- **YOUR ASSIGNMENT**:
Go over the records and copy every line with the string "span".

***** INFORMATION GIVEN

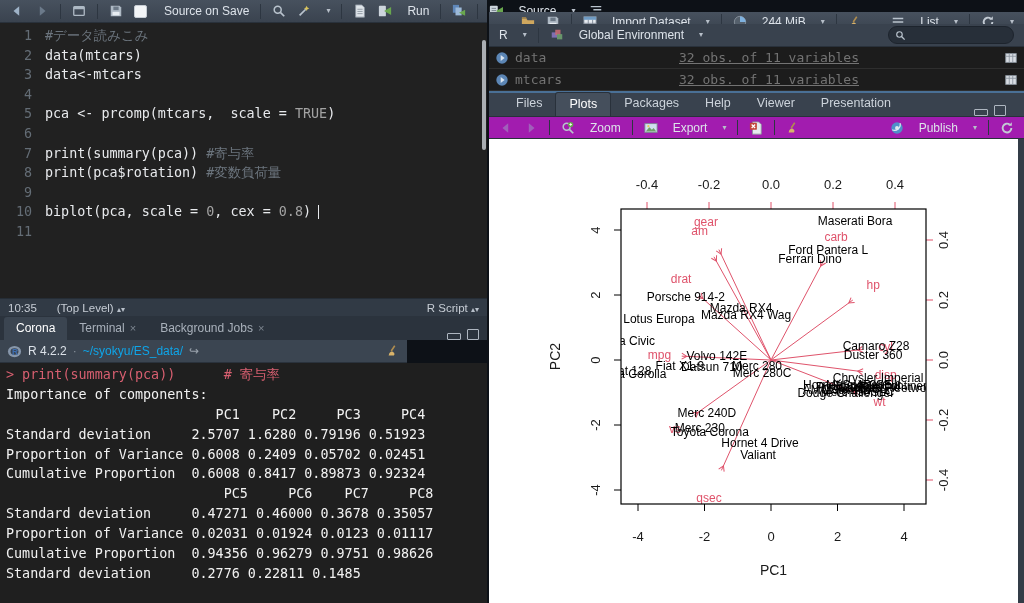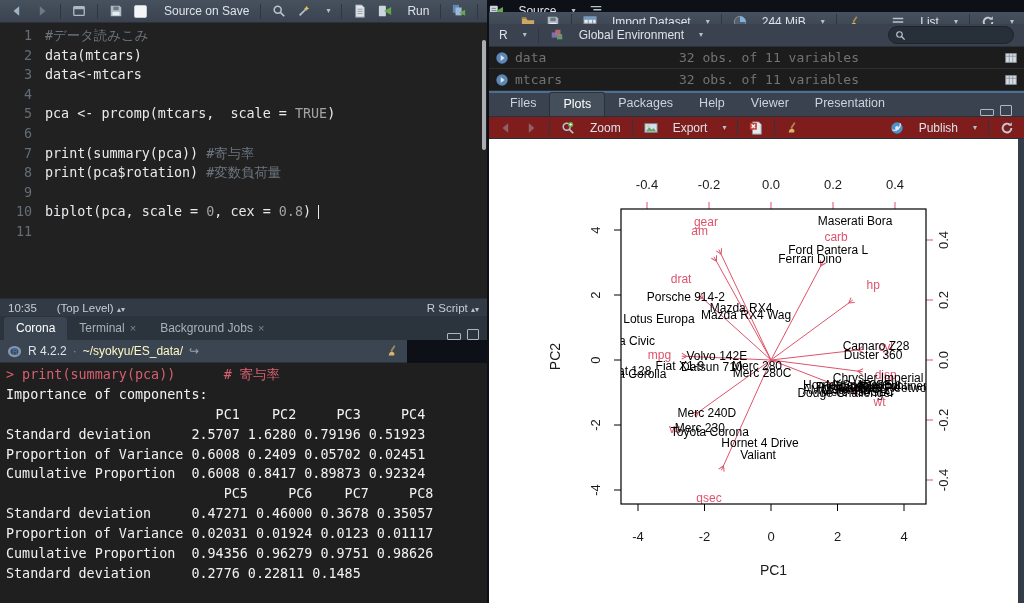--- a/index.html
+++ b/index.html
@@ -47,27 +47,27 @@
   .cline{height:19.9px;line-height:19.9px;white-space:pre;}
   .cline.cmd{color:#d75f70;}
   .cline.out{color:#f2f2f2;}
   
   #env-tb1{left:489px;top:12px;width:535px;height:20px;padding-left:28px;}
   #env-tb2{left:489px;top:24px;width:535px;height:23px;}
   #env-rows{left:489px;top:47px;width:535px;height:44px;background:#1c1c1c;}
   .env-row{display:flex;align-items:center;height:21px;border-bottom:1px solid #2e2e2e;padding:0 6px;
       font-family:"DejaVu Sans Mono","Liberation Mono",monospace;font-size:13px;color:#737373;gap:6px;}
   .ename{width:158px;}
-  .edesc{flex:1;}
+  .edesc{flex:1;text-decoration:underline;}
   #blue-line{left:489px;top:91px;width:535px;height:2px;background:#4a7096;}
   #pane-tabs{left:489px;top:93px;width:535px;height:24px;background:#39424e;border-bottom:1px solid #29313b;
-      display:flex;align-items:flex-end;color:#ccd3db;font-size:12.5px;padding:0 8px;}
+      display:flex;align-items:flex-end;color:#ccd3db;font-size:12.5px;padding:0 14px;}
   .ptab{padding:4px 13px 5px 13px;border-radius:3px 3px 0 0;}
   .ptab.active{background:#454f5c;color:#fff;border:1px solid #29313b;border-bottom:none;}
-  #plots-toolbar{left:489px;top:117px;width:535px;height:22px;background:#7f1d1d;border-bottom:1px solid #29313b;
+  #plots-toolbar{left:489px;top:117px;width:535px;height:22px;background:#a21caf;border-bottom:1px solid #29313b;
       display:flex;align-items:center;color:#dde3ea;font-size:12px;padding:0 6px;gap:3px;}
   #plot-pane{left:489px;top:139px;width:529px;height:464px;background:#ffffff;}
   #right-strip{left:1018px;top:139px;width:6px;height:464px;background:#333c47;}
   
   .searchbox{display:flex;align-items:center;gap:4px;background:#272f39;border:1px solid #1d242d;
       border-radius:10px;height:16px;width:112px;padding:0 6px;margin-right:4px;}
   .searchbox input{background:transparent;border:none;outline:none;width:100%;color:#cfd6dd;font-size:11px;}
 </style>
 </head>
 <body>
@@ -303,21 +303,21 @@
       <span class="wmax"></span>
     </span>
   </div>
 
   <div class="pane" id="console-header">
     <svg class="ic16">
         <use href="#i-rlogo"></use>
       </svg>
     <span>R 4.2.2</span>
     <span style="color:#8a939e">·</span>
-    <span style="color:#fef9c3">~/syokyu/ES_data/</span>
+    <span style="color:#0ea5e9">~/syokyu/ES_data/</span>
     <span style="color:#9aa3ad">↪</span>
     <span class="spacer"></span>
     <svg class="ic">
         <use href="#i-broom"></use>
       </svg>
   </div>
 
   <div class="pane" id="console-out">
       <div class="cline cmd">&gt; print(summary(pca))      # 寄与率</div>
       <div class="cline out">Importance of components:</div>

**********

- **REPLY**:
       <span class="wmax"></span>
     </span>
     <span>R 4.2.2</span>
     <span style="color:#8a939e">·</span>
-    <span style="color:#fef9c3">~/syokyu/ES_data/</span>
+    <span style="color:#0ea5e9">~/syokyu/ES_data/</span>
     <span style="color:#9aa3ad">↪</span>
     <span class="spacer"></span>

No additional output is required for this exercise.